**WORK ITEM**
Copy out each line in the listing below where the word "number" appears.

Segment Start: SOURCE RECORDS

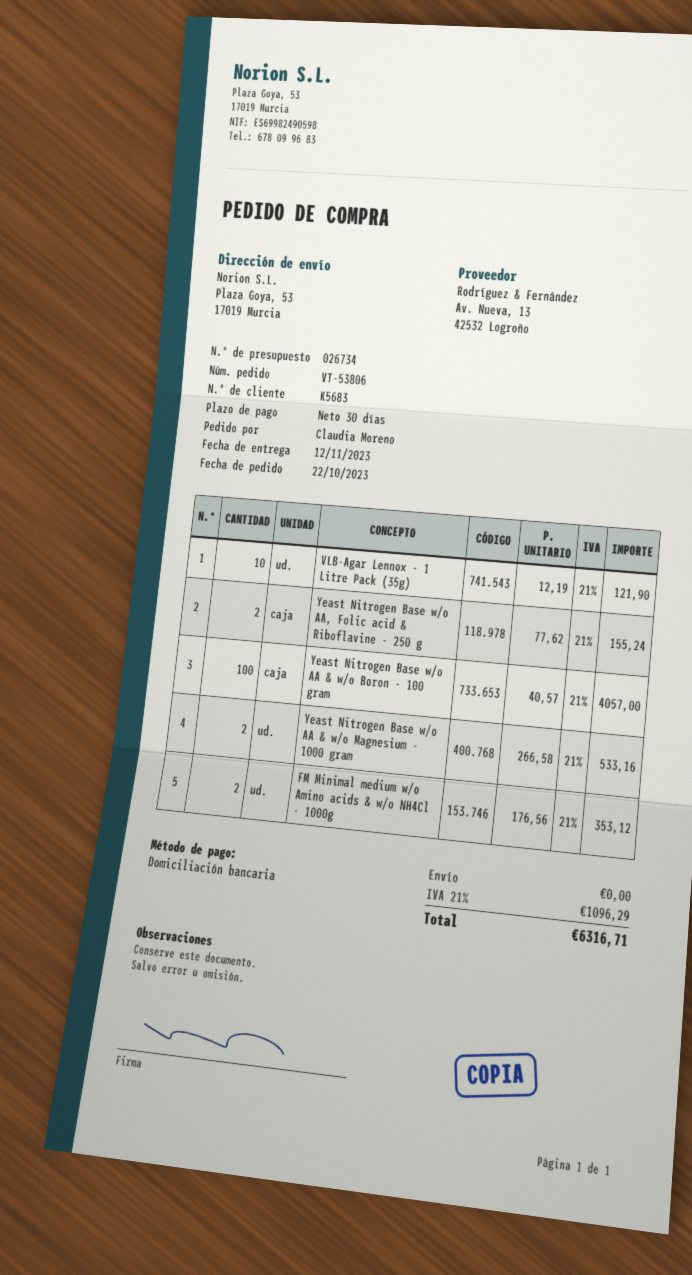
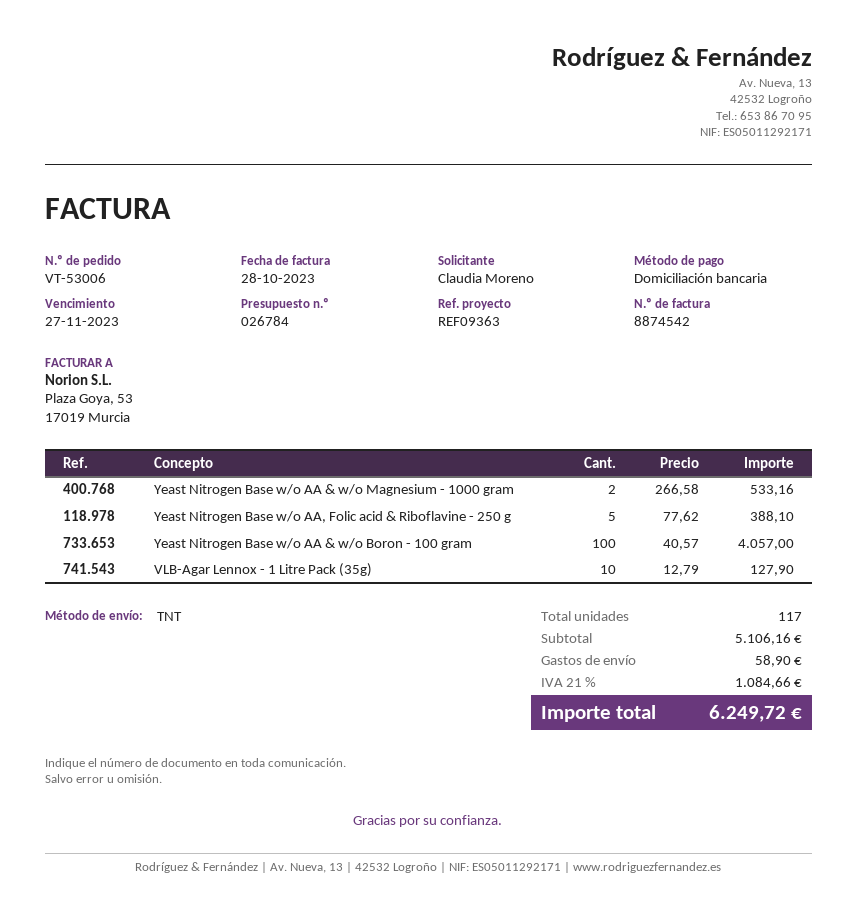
quote number: 026734 -> 026784
order number: VT-53806 -> VT-53006
VLB-Agar Lennox - 1 Litre Pack (35g): 10 x 12.19 = 121.90 -> 10 x 12.79 = 127.90
Yeast Nitrogen Base w/o AA, Folic acid & Riboflavine - 250 g: 2 x 77.62 = 155.24 -> 5 x 77.62 = 388.10
FM Minimal medium w/o Amino acids & w/o NH4Cl - 1000g: 2 x 176.56 = 353.12 -> none
shipping: 0.00 -> 58.90
tax: 21% = 1096.29 -> 21% = 1084.66
total: 6316.71 -> 6249.72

Segment End: SOURCE RECORDS

**RESULT**
quote number: 026734 -> 026784
order number: VT-53806 -> VT-53006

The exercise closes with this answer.